### What you will do
Begin at the line containing "background: #e5e5e5 ->" in the records below, end at the line containing "left: 82px ->", and retype each line in that span exactly. No other line and no image should appear.

### Data
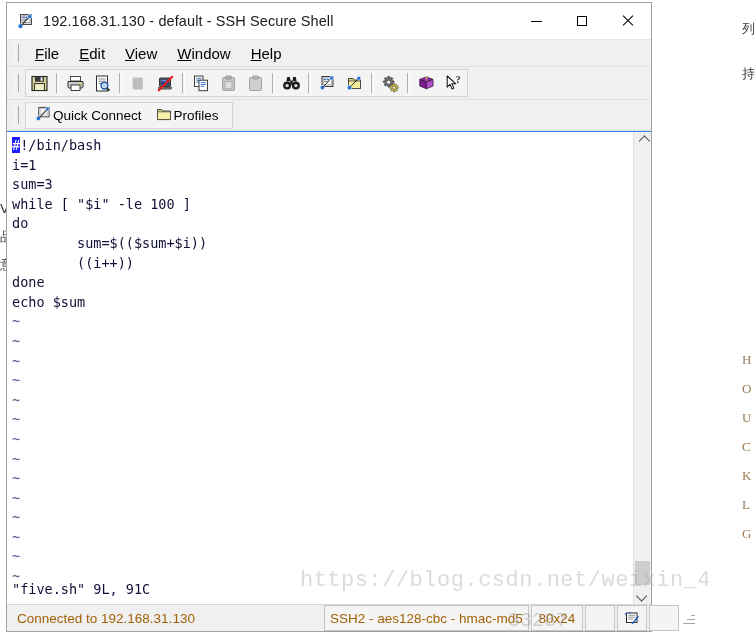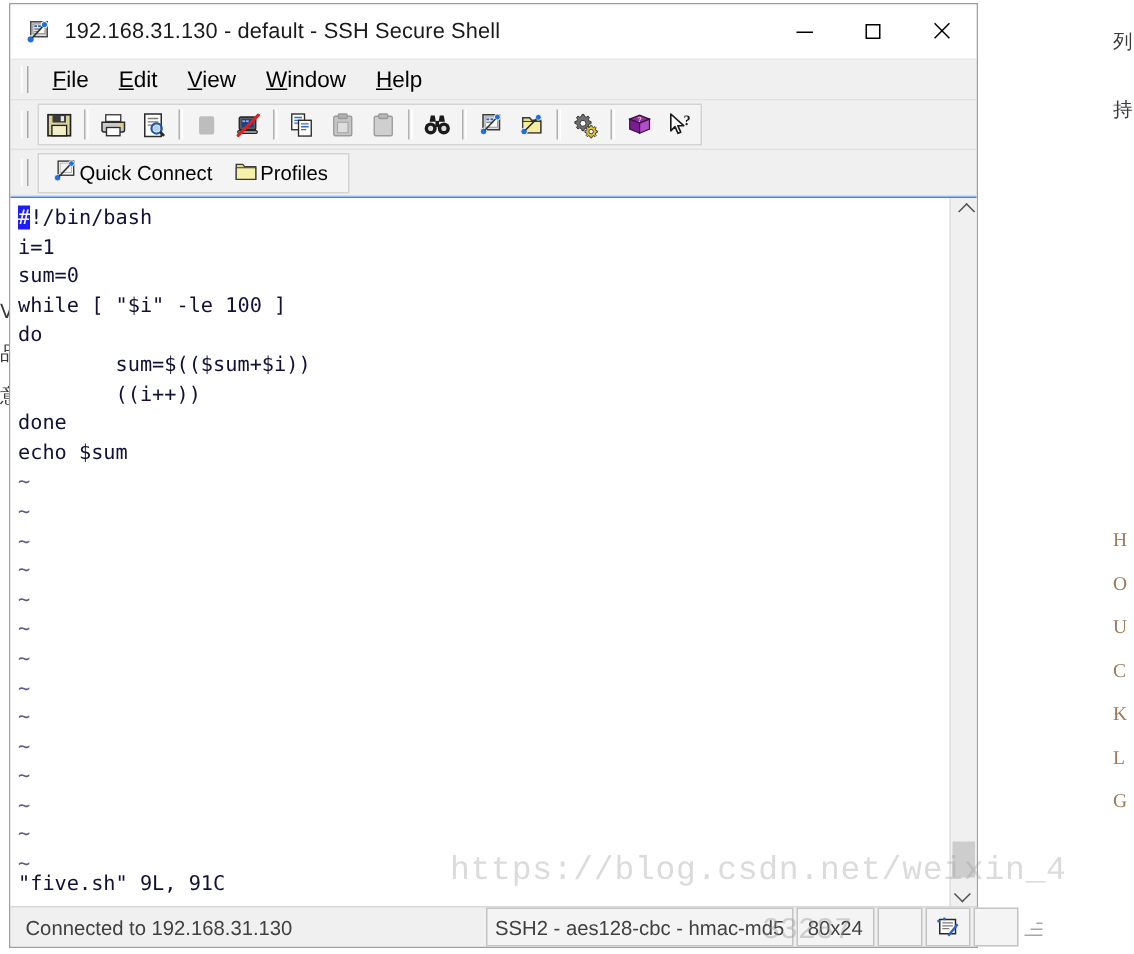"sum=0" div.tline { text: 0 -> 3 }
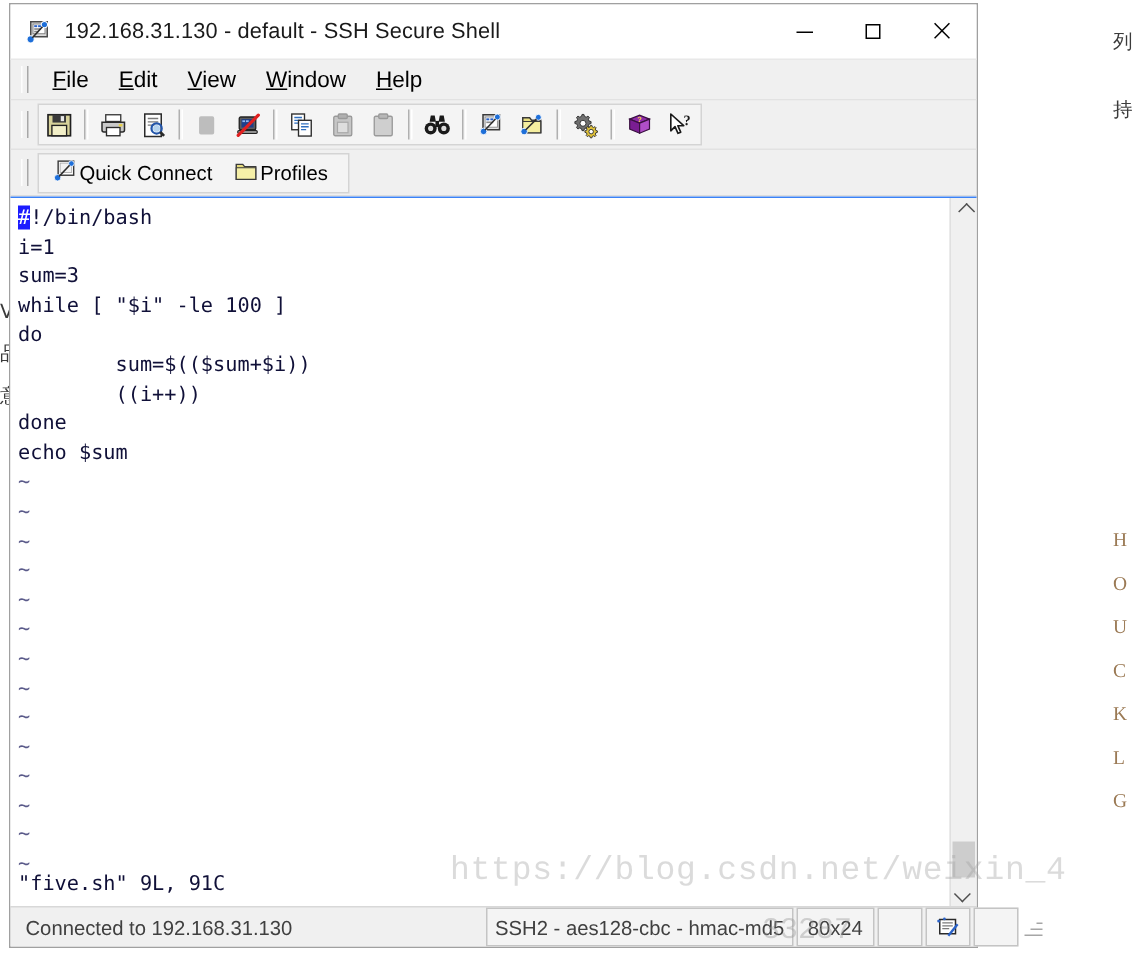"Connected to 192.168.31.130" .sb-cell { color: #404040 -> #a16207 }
==
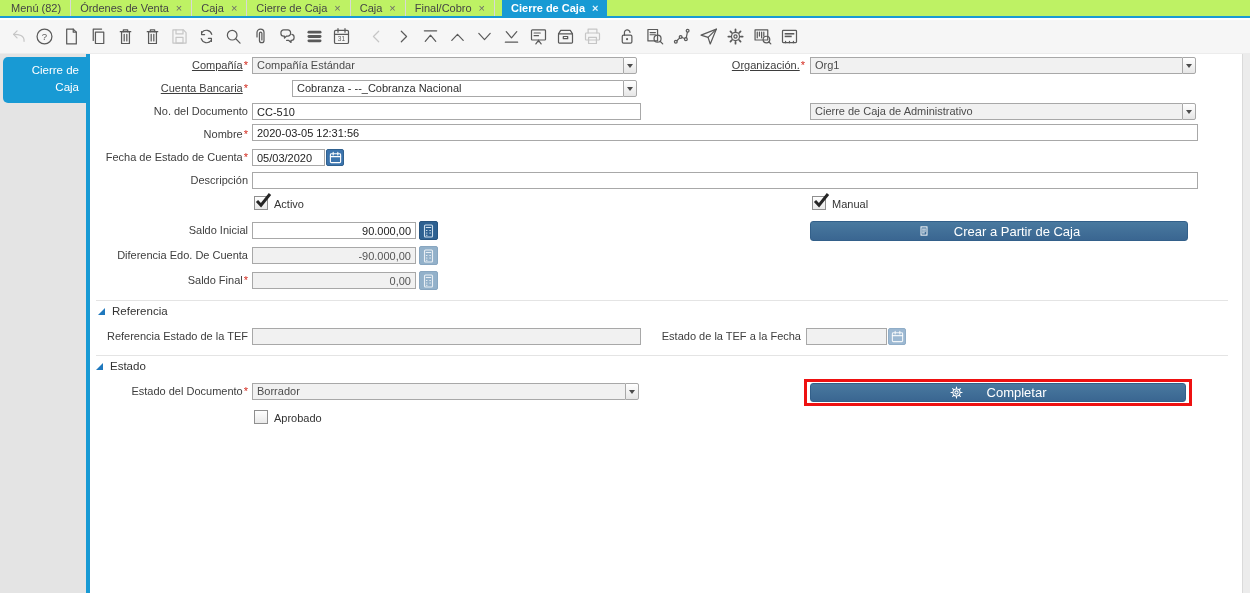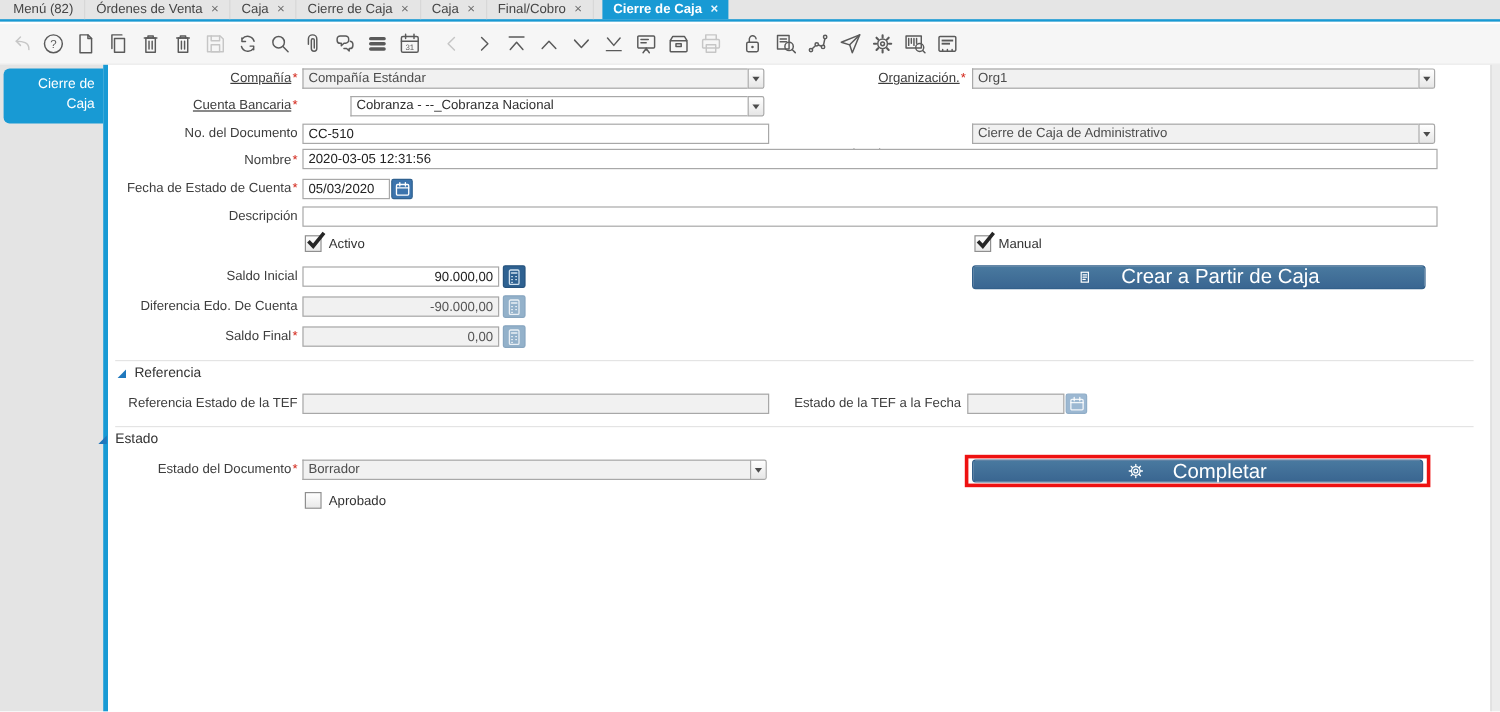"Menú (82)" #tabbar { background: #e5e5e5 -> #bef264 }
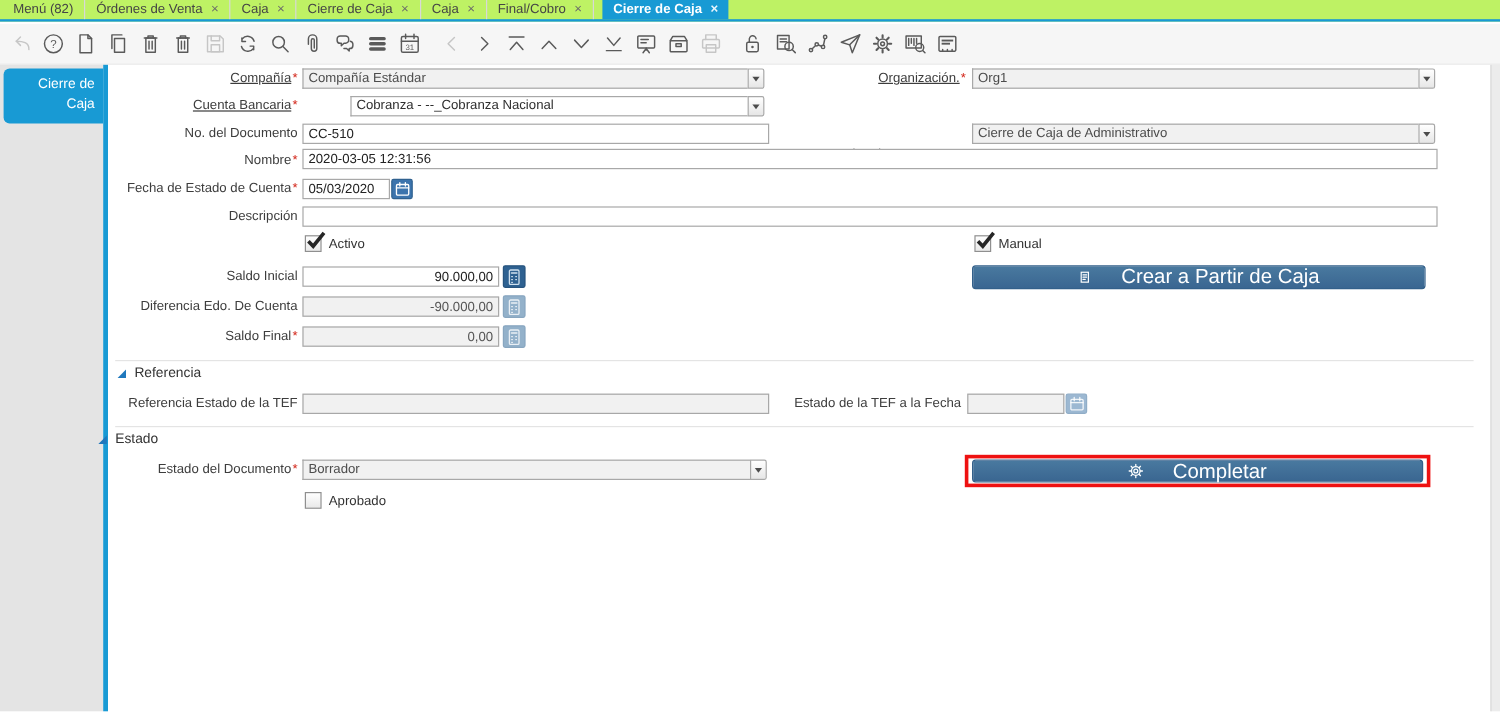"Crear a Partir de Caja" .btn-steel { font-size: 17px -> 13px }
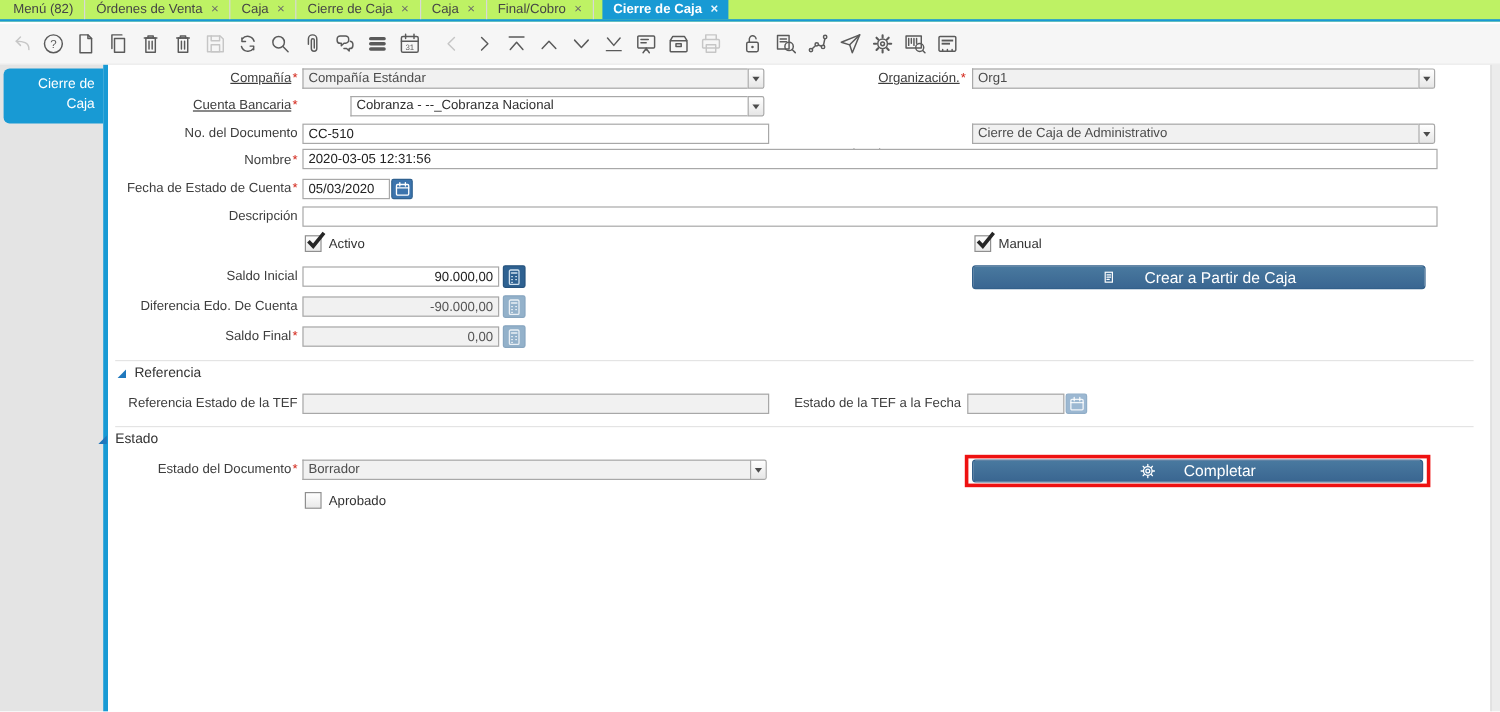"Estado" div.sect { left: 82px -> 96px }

### Solution for this problem
"Menú (82)" #tabbar { background: #e5e5e5 -> #bef264 }
"Crear a Partir de Caja" .btn-steel { font-size: 17px -> 13px }
"Estado" div.sect { left: 82px -> 96px }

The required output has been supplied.